> _What is needed_
Each record below is to be copied word for word, with pictures removed.

+ + +

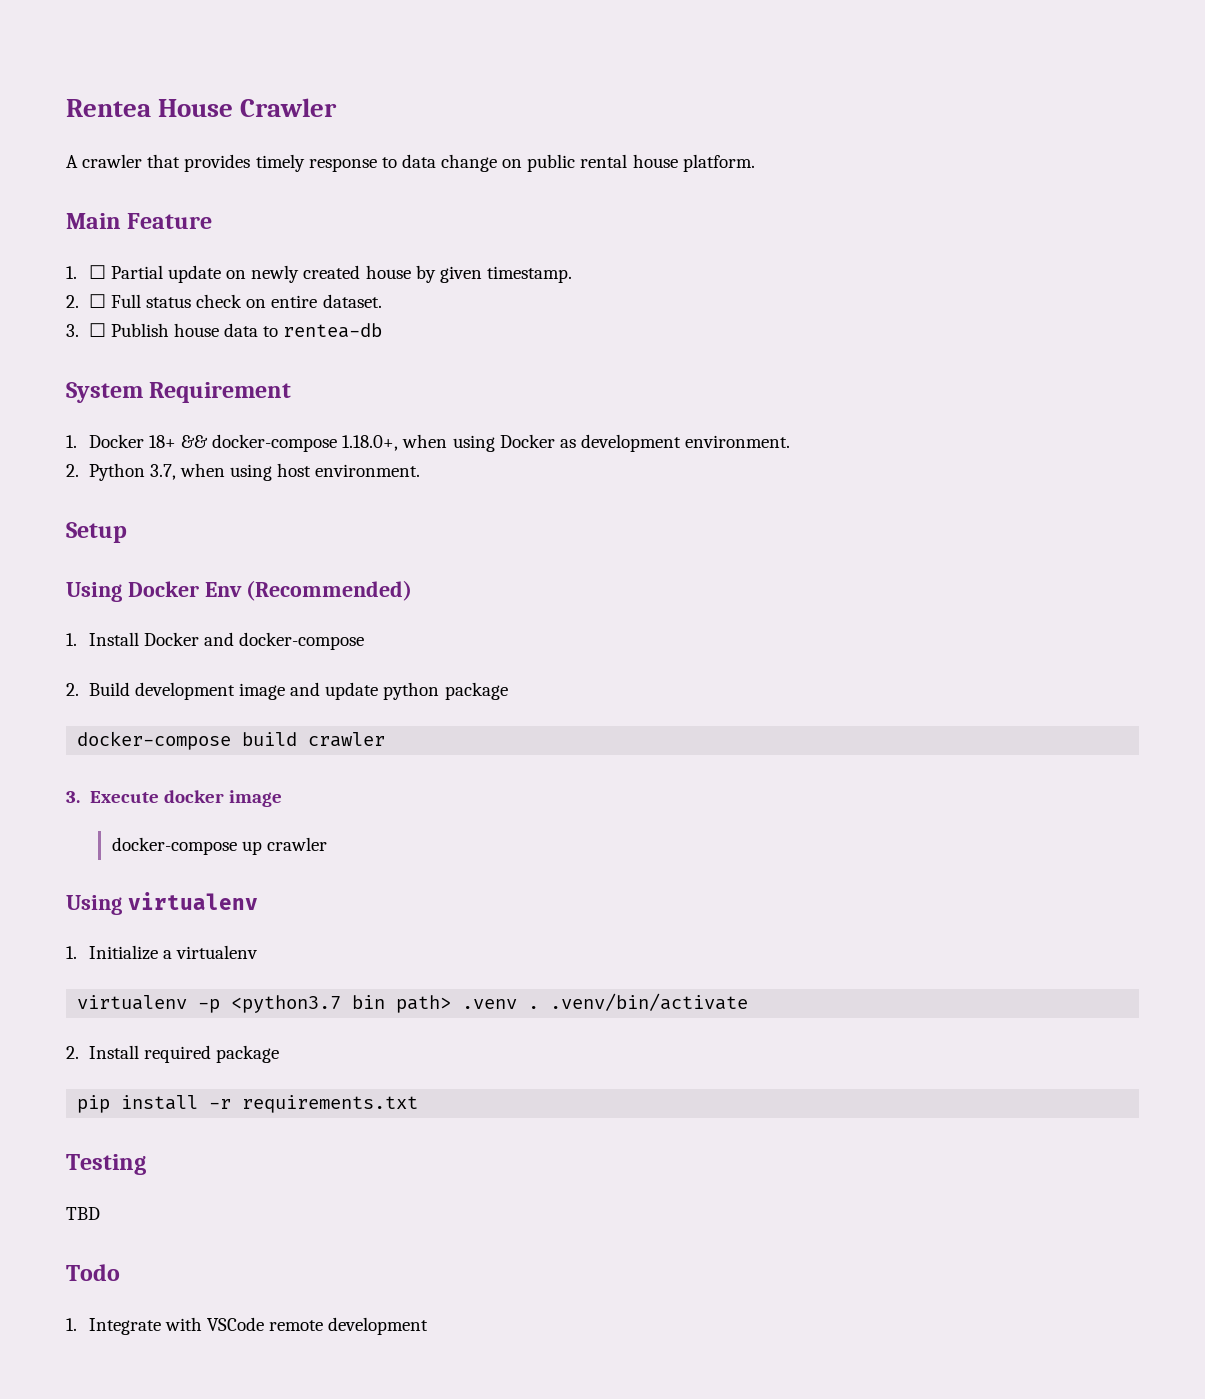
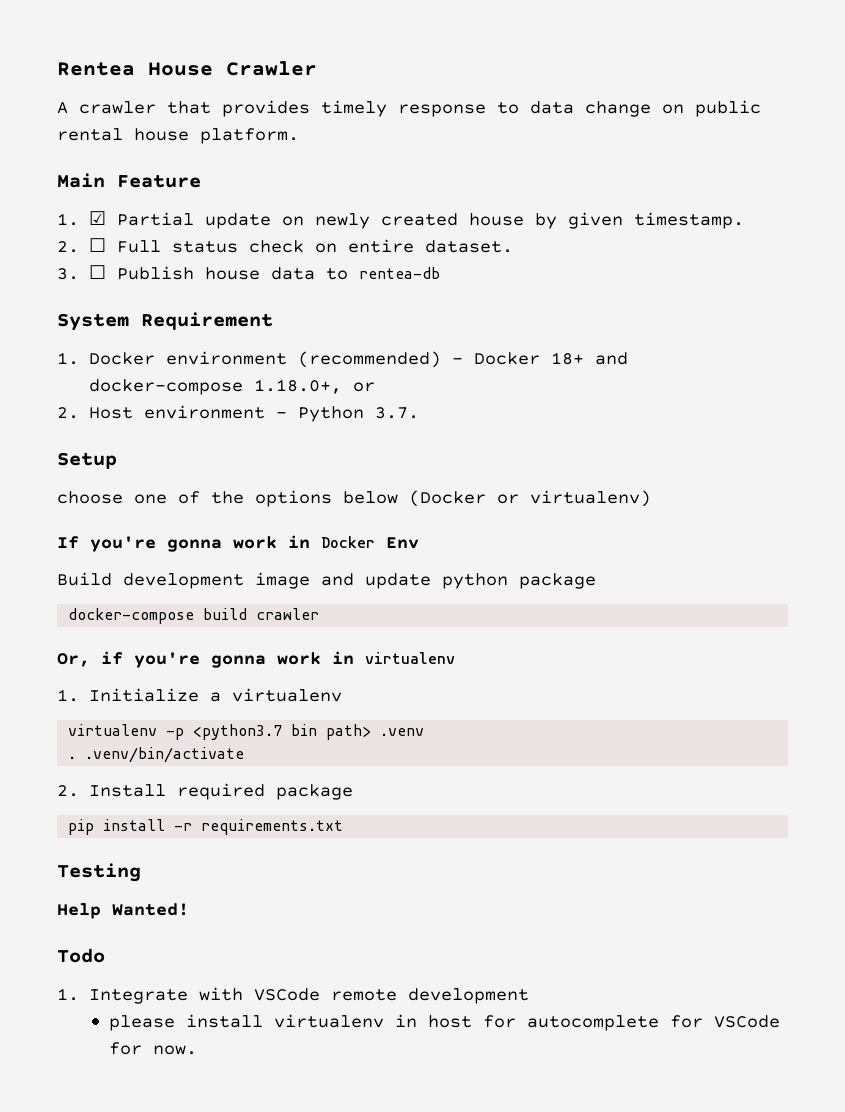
- 1. ☐ Partial update on newly created house by given timestamp.
+ 1. ☑ Partial update on newly created house by given timestamp.
- 1. Docker 18+ && docker-compose 1.18.0+, when using Docker as development environment.
- 2. Python 3.7, when using host environment.
+ 1. Docker environment (recommended) - Docker 18+ and docker-compose 1.18.0+, or
+ 2. Host environment - Python 3.7.
  Setup
- Using Docker Env (Recommended)
- 1. Install Docker and docker-compose
- 2. Build development image and update python package
+ choose one of the options below (Docker or virtualenv)
+ If you're gonna work in Docker Env
+ Build development image and update python package
- 3. Execute docker image
- docker-compose up crawler
- Using virtualenv
+ Or, if you're gonna work in virtualenv
- virtualenv -p <python3.7 bin path> .venv . .venv/bin/activate
+ virtualenv -p <python3.7 bin path> .venv
+ . .venv/bin/activate
- TBD
+ Help Wanted!
+ please install virtualenv in host for autocomplete for VSCode for now.

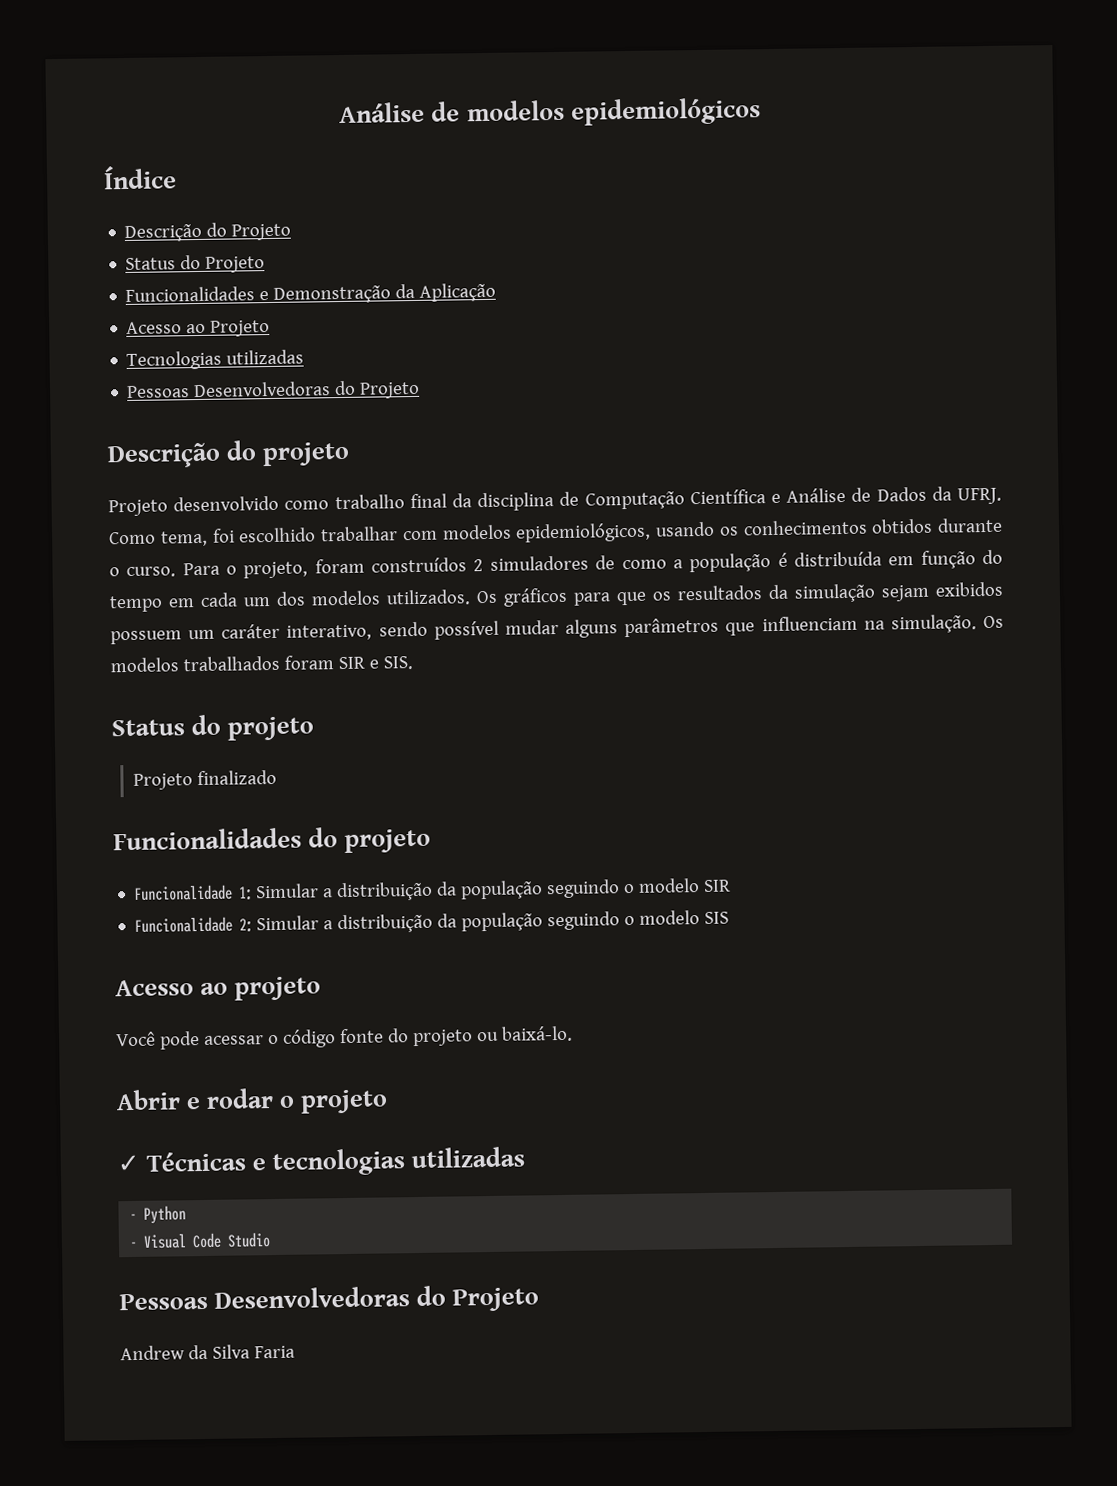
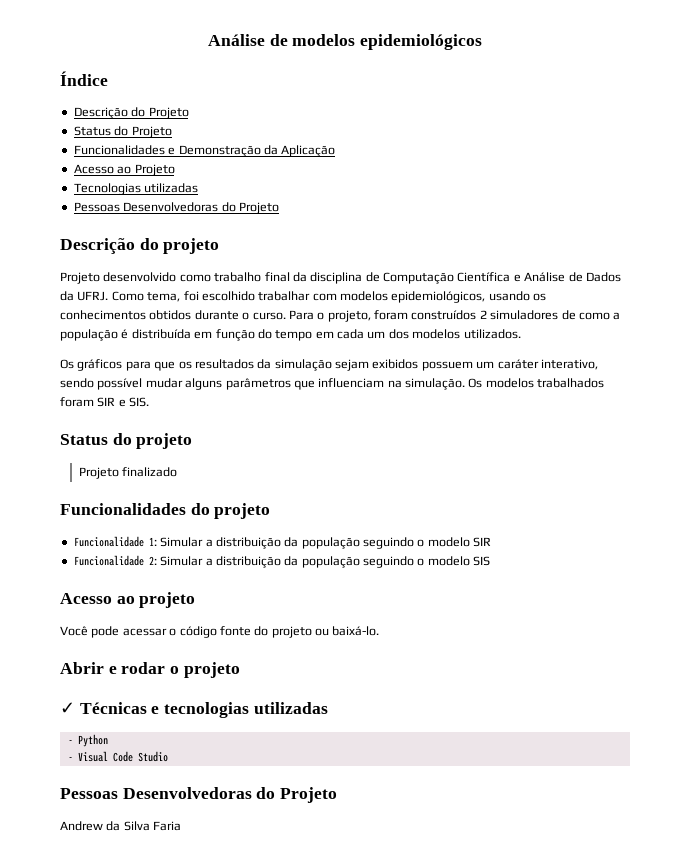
- Para o projeto, foram construídos 2 simuladores de como a população é distribuída em função do tempo em cada um dos modelos utilizados. Os gráficos para que os resultados da simulação sejam exibidos possuem um caráter interativo, sendo possível mudar alguns parâmetros que influenciam na simulação.
+ Para o projeto, foram construídos 2 simuladores de como a população é distribuída em função do tempo em cada um dos modelos utilizados.
+ Os gráficos para que os resultados da simulação sejam exibidos possuem um caráter interativo, sendo possível mudar alguns parâmetros que influenciam na simulação.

+ + +

> _Reply_
- 1. ☐ Partial update on newly created house by given timestamp.
+ 1. ☑ Partial update on newly created house by given timestamp.
- 1. Docker 18+ && docker-compose 1.18.0+, when using Docker as development environment.
- 2. Python 3.7, when using host environment.
+ 1. Docker environment (recommended) - Docker 18+ and docker-compose 1.18.0+, or
+ 2. Host environment - Python 3.7.
  Setup
- Using Docker Env (Recommended)
- 1. Install Docker and docker-compose
- 2. Build development image and update python package
+ choose one of the options below (Docker or virtualenv)
+ If you're gonna work in Docker Env
+ Build development image and update python package
- 3. Execute docker image
- docker-compose up crawler
- Using virtualenv
+ Or, if you're gonna work in virtualenv
- virtualenv -p <python3.7 bin path> .venv . .venv/bin/activate
+ virtualenv -p <python3.7 bin path> .venv
+ . .venv/bin/activate
- TBD
+ Help Wanted!
+ please install virtualenv in host for autocomplete for VSCode for now.

- Para o projeto, foram construídos 2 simuladores de como a população é distribuída em função do tempo em cada um dos modelos utilizados. Os gráficos para que os resultados da simulação sejam exibidos possuem um caráter interativo, sendo possível mudar alguns parâmetros que influenciam na simulação.
+ Para o projeto, foram construídos 2 simuladores de como a população é distribuída em função do tempo em cada um dos modelos utilizados.
+ Os gráficos para que os resultados da simulação sejam exibidos possuem um caráter interativo, sendo possível mudar alguns parâmetros que influenciam na simulação.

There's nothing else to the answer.